TASK STATEMENT: Write out every record again, exactly.

SUPPLIED MATERIAL:

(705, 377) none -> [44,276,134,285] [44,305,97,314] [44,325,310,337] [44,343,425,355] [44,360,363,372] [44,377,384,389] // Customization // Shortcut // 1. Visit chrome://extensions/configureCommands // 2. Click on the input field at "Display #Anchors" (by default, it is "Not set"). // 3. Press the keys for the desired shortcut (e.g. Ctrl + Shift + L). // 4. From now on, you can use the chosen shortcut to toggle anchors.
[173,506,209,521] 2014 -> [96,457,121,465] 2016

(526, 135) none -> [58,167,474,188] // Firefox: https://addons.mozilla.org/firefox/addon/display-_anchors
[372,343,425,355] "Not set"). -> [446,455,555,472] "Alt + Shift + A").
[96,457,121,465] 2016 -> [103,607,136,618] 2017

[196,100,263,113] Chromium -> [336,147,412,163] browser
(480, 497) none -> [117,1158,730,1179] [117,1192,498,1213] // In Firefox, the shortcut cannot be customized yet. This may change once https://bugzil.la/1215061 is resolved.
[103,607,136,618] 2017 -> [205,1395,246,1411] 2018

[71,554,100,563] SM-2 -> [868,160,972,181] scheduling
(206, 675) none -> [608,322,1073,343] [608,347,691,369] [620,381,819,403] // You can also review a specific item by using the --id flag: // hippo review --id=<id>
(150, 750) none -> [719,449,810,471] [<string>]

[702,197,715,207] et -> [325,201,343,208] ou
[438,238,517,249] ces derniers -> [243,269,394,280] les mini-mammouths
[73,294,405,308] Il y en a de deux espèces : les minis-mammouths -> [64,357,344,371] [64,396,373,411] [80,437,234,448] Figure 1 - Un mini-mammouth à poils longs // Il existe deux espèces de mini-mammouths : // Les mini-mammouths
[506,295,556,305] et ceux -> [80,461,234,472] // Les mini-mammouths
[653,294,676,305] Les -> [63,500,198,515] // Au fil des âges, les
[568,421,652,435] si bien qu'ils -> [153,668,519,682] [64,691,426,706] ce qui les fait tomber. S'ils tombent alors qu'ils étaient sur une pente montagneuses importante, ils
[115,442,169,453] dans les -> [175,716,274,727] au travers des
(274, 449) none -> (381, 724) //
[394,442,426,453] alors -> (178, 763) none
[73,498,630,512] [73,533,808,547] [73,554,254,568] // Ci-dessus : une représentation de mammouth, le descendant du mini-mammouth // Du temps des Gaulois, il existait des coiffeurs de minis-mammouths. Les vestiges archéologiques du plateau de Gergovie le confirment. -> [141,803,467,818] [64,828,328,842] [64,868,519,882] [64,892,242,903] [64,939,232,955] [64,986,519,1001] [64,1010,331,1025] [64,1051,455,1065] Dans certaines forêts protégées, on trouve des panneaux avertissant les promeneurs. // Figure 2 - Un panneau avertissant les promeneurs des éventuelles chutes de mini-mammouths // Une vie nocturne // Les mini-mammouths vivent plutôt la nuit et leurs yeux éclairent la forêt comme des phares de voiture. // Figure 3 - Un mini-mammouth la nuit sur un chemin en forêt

RESULT FOR THIS EXERCISE:
(705, 377) none -> [44,276,134,285] [44,305,97,314] [44,325,310,337] [44,343,425,355] [44,360,363,372] [44,377,384,389] // Customization // Shortcut // 1. Visit chrome://extensions/configureCommands // 2. Click on the input field at "Display #Anchors" (by default, it is "Not set"). // 3. Press the keys for the desired shortcut (e.g. Ctrl + Shift + L). // 4. From now on, you can use the chosen shortcut to toggle anchors.
[173,506,209,521] 2014 -> [96,457,121,465] 2016

(526, 135) none -> [58,167,474,188] // Firefox: https://addons.mozilla.org/firefox/addon/display-_anchors
[372,343,425,355] "Not set"). -> [446,455,555,472] "Alt + Shift + A").
[96,457,121,465] 2016 -> [103,607,136,618] 2017

[196,100,263,113] Chromium -> [336,147,412,163] browser
(480, 497) none -> [117,1158,730,1179] [117,1192,498,1213] // In Firefox, the shortcut cannot be customized yet. This may change once https://bugzil.la/1215061 is resolved.
[103,607,136,618] 2017 -> [205,1395,246,1411] 2018

[71,554,100,563] SM-2 -> [868,160,972,181] scheduling
(206, 675) none -> [608,322,1073,343] [608,347,691,369] [620,381,819,403] // You can also review a specific item by using the --id flag: // hippo review --id=<id>
(150, 750) none -> [719,449,810,471] [<string>]

[702,197,715,207] et -> [325,201,343,208] ou
[438,238,517,249] ces derniers -> [243,269,394,280] les mini-mammouths
[73,294,405,308] Il y en a de deux espèces : les minis-mammouths -> [64,357,344,371] [64,396,373,411] [80,437,234,448] Figure 1 - Un mini-mammouth à poils longs // Il existe deux espèces de mini-mammouths : // Les mini-mammouths
[506,295,556,305] et ceux -> [80,461,234,472] // Les mini-mammouths
[653,294,676,305] Les -> [63,500,198,515] // Au fil des âges, les
[568,421,652,435] si bien qu'ils -> [153,668,519,682] [64,691,426,706] ce qui les fait tomber. S'ils tombent alors qu'ils étaient sur une pente montagneuses importante, ils
[115,442,169,453] dans les -> [175,716,274,727] au travers des
(274, 449) none -> (381, 724) //
[394,442,426,453] alors -> (178, 763) none
[73,498,630,512] [73,533,808,547] [73,554,254,568] // Ci-dessus : une représentation de mammouth, le descendant du mini-mammouth // Du temps des Gaulois, il existait des coiffeurs de minis-mammouths. Les vestiges archéologiques du plateau de Gergovie le confirment. -> [141,803,467,818] [64,828,328,842] [64,868,519,882] [64,892,242,903] [64,939,232,955] [64,986,519,1001] [64,1010,331,1025] [64,1051,455,1065] Dans certaines forêts protégées, on trouve des panneaux avertissant les promeneurs. // Figure 2 - Un panneau avertissant les promeneurs des éventuelles chutes de mini-mammouths // Une vie nocturne // Les mini-mammouths vivent plutôt la nuit et leurs yeux éclairent la forêt comme des phares de voiture. // Figure 3 - Un mini-mammouth la nuit sur un chemin en forêt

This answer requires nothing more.